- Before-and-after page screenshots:
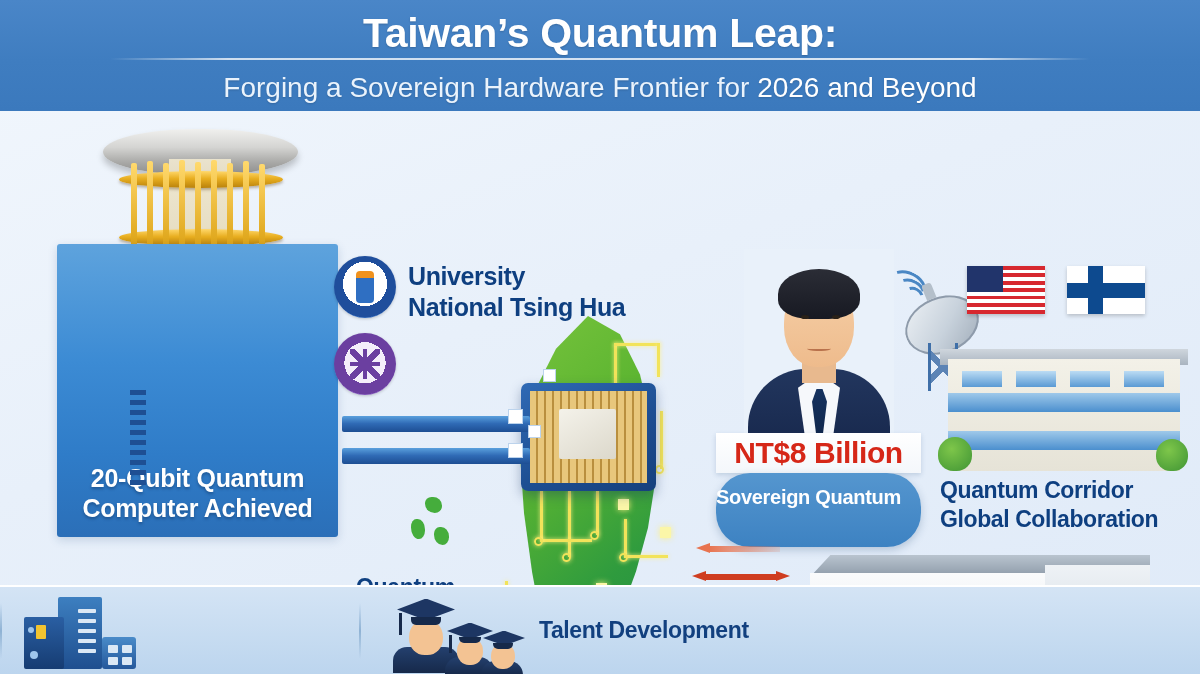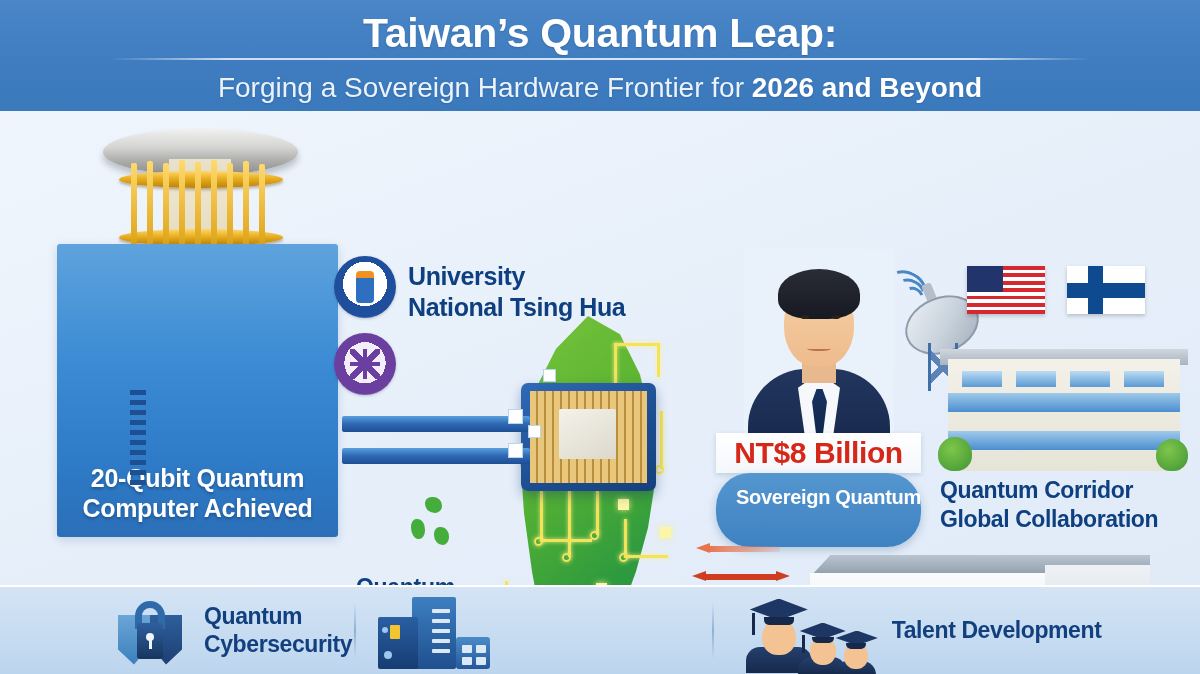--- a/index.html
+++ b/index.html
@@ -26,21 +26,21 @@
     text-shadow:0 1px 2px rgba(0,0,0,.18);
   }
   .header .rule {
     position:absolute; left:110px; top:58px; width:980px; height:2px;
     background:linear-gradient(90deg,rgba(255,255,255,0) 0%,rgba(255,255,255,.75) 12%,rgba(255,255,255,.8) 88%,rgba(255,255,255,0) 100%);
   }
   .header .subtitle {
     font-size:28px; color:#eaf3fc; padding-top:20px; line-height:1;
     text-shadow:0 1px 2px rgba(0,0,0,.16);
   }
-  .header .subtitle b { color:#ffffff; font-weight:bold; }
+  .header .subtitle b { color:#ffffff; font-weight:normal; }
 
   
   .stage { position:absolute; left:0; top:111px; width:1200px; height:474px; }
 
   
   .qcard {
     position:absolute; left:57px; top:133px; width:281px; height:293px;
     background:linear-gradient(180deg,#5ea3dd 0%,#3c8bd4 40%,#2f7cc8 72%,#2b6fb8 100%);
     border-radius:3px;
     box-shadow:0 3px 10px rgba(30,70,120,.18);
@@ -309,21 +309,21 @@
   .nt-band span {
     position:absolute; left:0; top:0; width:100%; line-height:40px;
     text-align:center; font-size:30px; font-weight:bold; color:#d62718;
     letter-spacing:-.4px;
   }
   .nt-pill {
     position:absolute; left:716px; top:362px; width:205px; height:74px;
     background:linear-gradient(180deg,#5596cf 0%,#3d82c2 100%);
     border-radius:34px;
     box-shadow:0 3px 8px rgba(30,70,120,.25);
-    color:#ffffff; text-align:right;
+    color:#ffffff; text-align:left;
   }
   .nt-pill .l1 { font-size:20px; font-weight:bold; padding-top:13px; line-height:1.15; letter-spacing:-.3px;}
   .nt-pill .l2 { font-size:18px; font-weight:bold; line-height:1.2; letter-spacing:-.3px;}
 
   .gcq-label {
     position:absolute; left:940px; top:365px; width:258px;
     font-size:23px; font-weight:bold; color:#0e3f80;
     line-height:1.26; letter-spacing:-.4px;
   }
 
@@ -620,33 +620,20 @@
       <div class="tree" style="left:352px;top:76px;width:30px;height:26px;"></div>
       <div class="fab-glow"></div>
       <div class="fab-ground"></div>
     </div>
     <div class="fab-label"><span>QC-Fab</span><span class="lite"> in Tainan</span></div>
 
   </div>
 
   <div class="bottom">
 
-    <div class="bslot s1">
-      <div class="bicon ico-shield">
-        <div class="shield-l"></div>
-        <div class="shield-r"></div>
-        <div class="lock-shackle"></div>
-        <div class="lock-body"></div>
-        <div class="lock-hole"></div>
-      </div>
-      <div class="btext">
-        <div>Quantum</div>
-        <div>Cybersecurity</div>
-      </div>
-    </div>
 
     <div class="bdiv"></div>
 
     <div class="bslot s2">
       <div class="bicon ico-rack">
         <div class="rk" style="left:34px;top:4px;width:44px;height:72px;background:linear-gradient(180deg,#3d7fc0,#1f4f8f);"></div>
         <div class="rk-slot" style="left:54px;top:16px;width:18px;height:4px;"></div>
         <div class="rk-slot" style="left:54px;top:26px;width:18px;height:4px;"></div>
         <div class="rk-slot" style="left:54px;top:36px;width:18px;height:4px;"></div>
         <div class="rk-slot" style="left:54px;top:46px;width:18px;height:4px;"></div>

- What needs to be done: Filter the entries and copy out every line with the word "width".

- Answer to the problem:
     position:absolute; left:110px; top:58px; width:980px; height:2px;
   .stage { position:absolute; left:0; top:111px; width:1200px; height:474px; }
     position:absolute; left:57px; top:133px; width:281px; height:293px;
     position:absolute; left:0; top:0; width:100%; line-height:40px;
     position:absolute; left:716px; top:362px; width:205px; height:74px;
     position:absolute; left:940px; top:365px; width:258px;
       <div class="tree" style="left:352px;top:76px;width:30px;height:26px;"></div>
         <div class="rk" style="left:34px;top:4px;width:44px;height:72px;background:linear-gradient(180deg,#3d7fc0,#1f4f8f);"></div>
         <div class="rk-slot" style="left:54px;top:16px;width:18px;height:4px;"></div>
         <div class="rk-slot" style="left:54px;top:26px;width:18px;height:4px;"></div>
         <div class="rk-slot" style="left:54px;top:36px;width:18px;height:4px;"></div>
         <div class="rk-slot" style="left:54px;top:46px;width:18px;height:4px;"></div>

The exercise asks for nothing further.